RECORDS FOR THE EXERCISE:
=== Section Start ===
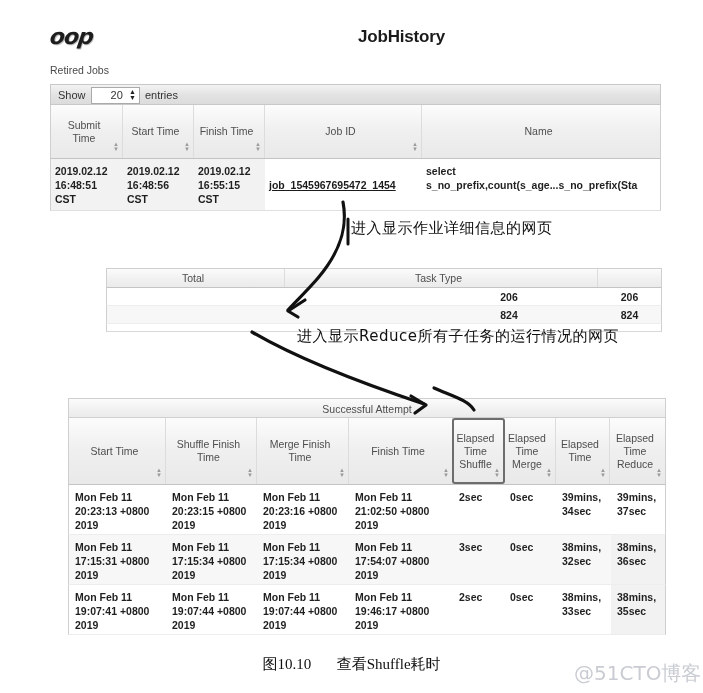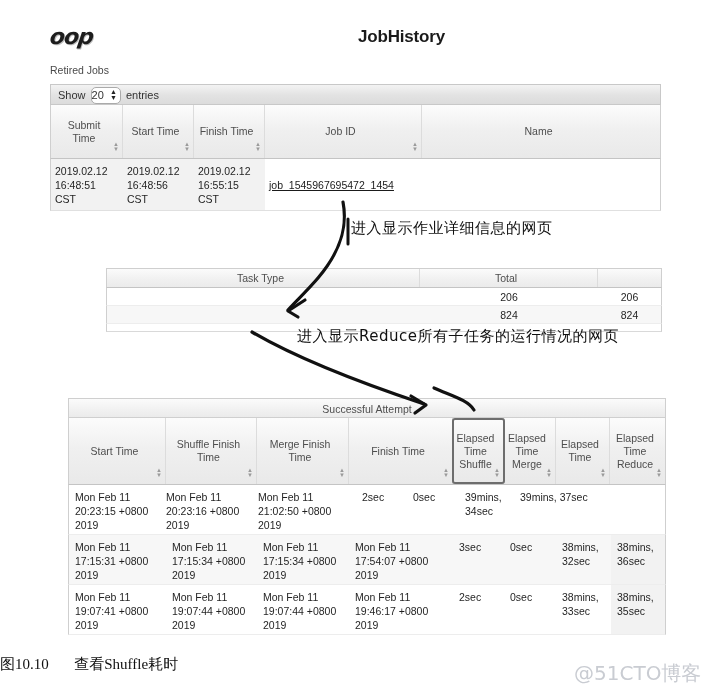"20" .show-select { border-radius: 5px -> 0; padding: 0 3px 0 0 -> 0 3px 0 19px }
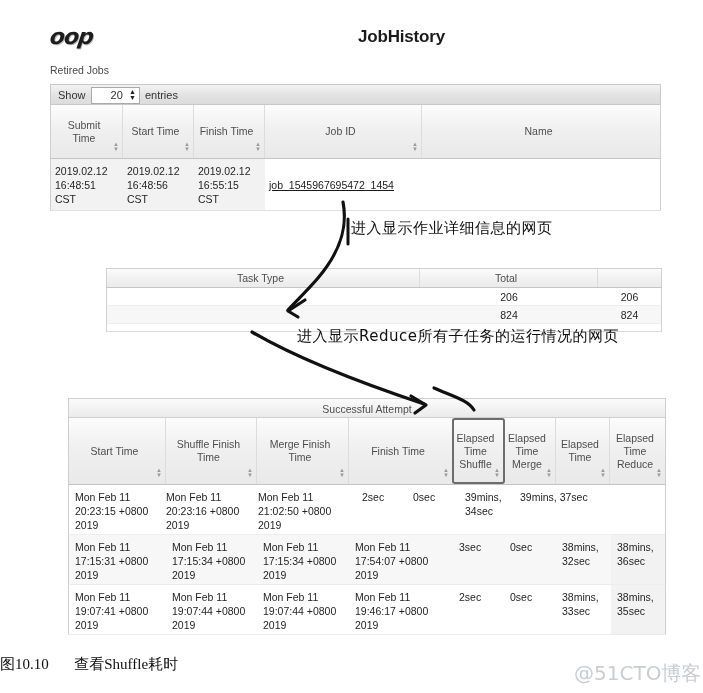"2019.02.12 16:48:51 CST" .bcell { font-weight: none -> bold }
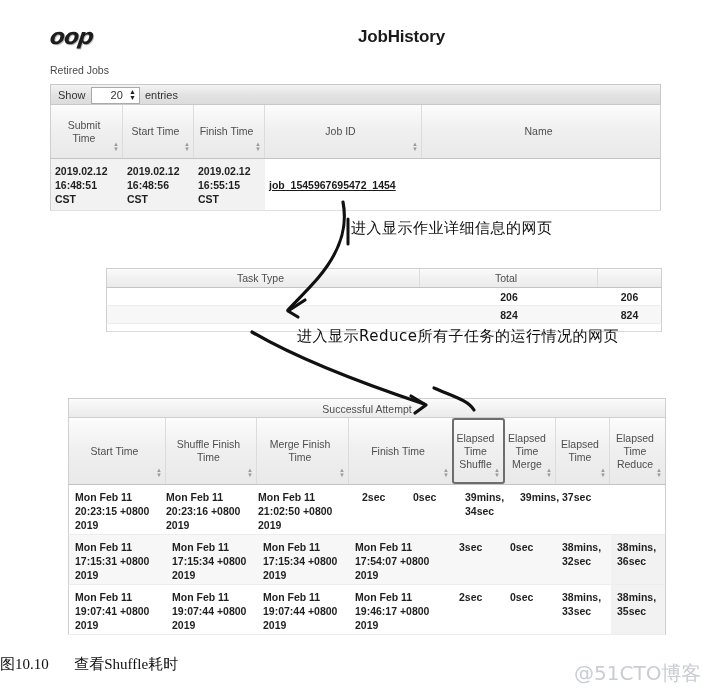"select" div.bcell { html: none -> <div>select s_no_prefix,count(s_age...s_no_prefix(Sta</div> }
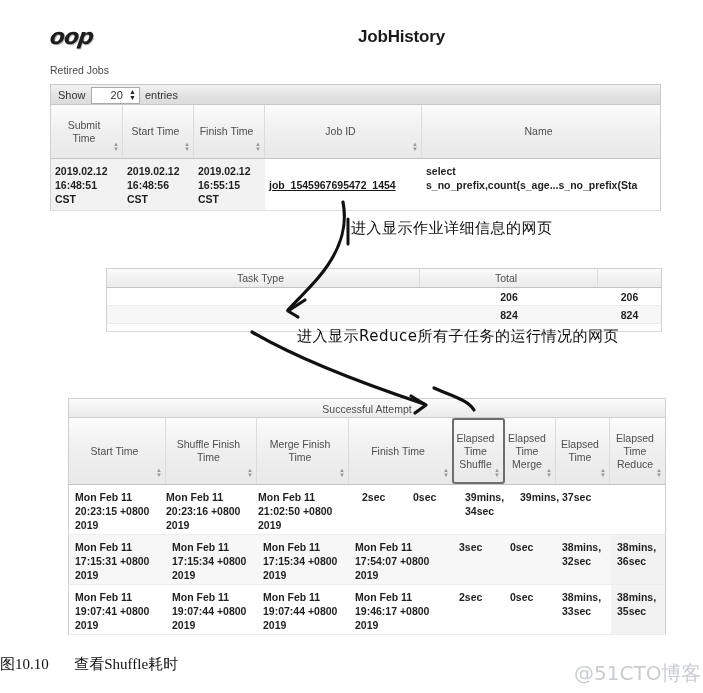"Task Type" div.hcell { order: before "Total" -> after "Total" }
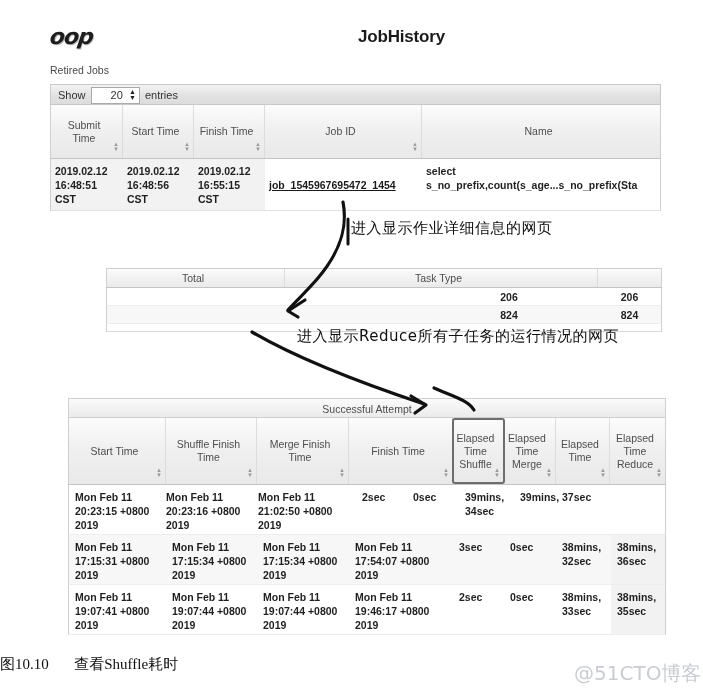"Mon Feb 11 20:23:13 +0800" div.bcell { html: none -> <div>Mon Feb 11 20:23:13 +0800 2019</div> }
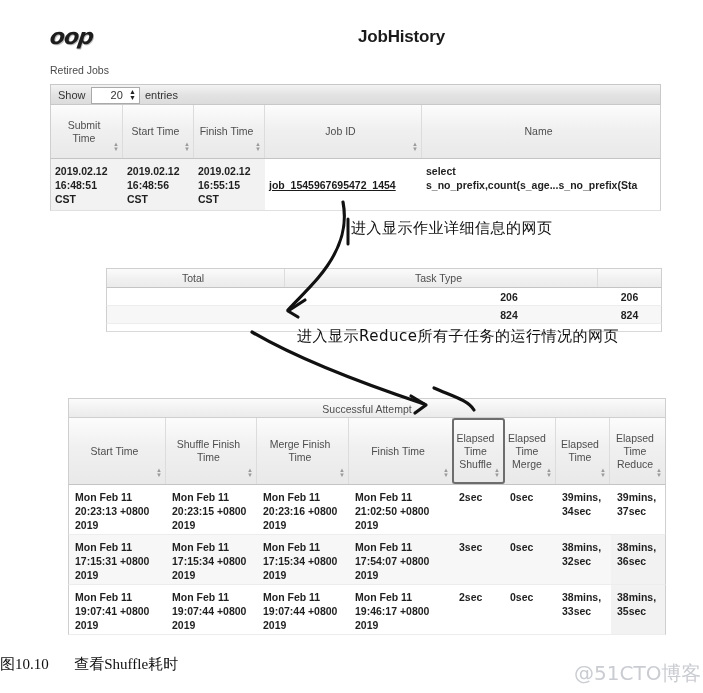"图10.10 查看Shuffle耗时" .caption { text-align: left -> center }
=== Section End ===
EXERCISE INSTRUCTIONS: If a record holds a picture, skip the picture and write out everything else exactly.

TASK OUTPUT:
"20" .show-select { border-radius: 5px -> 0; padding: 0 3px 0 0 -> 0 3px 0 19px }
"2019.02.12 16:48:51 CST" .bcell { font-weight: none -> bold }
"select" div.bcell { html: none -> <div>select s_no_prefix,count(s_age...s_no_prefix(Sta</div> }
"Task Type" div.hcell { order: before "Total" -> after "Total" }
"Mon Feb 11 20:23:13 +0800" div.bcell { html: none -> <div>Mon Feb 11 20:23:13 +0800 2019</div> }
"图10.10 查看Shuffle耗时" .caption { text-align: left -> center }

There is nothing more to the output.